The concerto slot was provided by Mozart – perhaps a little unusual for the SSO – [though there have been a few more classical scores of late] – his K. 447 for the French horn. Young soloist Ben Goldscheider was technically secure and gave a very accomplished account of Mozart’s quite light-weight score. The SSO were, I thought, impressively stylistic in support, always hard with a relatively large string section in this sort of C18th music, they didn’t require heavy-handed direction from Darrell Davison, and supported their young protégé encouragingly. The stories about Mozart’s teasing banter with cheesemonger dedicatee of these pieces are well known – maybe Ben could have worked towards more wit, risk-taking and joie de vivre in his interpretation, but that will come with experience ………… this was assured playing.

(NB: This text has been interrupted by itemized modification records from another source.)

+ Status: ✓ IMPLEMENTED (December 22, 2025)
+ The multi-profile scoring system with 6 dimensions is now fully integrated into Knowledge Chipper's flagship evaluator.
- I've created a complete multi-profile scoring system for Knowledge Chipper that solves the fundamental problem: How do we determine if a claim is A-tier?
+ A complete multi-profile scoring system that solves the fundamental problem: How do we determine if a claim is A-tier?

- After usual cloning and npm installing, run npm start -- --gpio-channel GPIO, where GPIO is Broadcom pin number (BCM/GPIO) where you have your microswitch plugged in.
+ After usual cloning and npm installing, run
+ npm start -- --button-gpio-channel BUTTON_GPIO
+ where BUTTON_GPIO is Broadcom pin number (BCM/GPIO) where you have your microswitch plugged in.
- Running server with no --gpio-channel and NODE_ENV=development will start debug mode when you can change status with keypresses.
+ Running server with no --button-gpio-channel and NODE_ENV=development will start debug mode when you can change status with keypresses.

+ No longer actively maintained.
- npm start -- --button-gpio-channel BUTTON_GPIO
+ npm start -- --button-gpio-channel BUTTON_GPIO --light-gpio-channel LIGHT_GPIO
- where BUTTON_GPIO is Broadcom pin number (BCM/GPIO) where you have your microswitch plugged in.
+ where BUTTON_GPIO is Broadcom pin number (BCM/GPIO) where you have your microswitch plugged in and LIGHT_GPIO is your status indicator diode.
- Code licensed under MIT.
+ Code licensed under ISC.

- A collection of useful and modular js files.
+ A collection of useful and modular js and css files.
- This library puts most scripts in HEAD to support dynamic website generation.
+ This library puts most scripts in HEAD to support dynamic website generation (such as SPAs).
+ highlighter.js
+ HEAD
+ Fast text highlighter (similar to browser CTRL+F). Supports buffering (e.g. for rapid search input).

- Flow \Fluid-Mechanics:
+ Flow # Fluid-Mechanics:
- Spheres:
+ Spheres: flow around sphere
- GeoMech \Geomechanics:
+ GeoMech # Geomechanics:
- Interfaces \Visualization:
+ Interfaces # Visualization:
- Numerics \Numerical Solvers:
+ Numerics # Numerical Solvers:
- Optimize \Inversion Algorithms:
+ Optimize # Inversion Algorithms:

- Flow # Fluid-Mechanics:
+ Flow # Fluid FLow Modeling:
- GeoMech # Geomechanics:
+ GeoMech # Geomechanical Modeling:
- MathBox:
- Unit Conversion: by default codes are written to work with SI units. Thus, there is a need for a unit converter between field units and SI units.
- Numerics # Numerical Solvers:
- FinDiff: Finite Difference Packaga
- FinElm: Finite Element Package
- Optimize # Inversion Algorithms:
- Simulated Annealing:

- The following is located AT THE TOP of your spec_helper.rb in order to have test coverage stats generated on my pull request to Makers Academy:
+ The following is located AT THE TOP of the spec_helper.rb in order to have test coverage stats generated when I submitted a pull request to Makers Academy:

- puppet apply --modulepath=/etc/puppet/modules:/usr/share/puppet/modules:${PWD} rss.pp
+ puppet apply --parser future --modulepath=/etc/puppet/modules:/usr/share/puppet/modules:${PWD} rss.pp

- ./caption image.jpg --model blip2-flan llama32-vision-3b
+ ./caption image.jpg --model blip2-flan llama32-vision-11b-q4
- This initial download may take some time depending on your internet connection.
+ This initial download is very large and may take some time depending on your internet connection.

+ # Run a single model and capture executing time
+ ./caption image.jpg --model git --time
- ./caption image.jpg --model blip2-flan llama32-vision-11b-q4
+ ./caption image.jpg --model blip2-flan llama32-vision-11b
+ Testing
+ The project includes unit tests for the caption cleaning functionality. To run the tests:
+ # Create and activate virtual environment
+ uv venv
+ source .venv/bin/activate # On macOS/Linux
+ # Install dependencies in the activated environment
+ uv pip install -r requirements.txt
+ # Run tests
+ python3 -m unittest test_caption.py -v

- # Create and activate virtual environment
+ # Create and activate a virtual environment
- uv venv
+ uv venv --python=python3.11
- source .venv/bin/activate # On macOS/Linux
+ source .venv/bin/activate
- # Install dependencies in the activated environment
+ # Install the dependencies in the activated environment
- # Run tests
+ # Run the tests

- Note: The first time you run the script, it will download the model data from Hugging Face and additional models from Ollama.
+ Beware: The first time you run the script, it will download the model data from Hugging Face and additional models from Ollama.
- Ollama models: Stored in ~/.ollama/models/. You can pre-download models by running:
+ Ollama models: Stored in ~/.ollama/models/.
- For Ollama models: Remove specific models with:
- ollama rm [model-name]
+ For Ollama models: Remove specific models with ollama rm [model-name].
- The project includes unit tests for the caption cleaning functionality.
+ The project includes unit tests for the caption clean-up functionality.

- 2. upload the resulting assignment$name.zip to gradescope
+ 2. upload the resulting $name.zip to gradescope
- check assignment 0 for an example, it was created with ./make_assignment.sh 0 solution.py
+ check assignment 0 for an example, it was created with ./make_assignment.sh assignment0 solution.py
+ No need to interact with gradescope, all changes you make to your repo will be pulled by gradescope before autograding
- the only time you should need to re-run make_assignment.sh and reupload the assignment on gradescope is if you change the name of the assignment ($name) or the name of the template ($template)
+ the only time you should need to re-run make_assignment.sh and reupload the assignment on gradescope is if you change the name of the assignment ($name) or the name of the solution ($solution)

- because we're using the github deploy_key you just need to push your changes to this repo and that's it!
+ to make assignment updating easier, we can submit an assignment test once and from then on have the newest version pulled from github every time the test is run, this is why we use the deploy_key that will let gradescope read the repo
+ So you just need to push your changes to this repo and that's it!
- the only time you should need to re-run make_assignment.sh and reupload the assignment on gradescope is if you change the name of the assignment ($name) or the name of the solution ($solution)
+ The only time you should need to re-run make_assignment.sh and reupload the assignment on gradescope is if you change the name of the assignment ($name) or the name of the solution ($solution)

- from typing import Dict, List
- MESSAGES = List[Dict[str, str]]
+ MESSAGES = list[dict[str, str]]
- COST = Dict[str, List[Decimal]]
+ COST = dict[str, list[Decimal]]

Mahler’s 1st symphony is a one-off, and I think it comes across as a young man’s music in the most exciting performances. Sunday afternoon is perhaps not the ideal time for summoning that energy, but the SSO did. This was a riveting performance from the scary A pedal point at the start right through to the blazing final bars. All players worked really intensely at atmosphere and expression as well as the demanding technical challenges. There’s always an element of caricature in a Mahler score and the wind were particularly alert to this in the second and third movements, giving spice to the orchestral sound without any danger of the charm becoming comedy. Darrell Davison was particularly impressive in his direction and interpretation. There will always be moments where a firm but subtle hand is needed to rectify a problem entry – this was done every time without drawing attention or distracting from the music’s sweep [99% of the audience won’t have seen – which is what that skill is all about]. The last movement can sometimes feel over-long but DD got the pacing just right – the horns’ stand was just as Mahler intended it to feel. Up to now the most thrilling Mahler 1s I’ve experienced live have definitely been youth orchestras – are the SSO on special medication? I want some.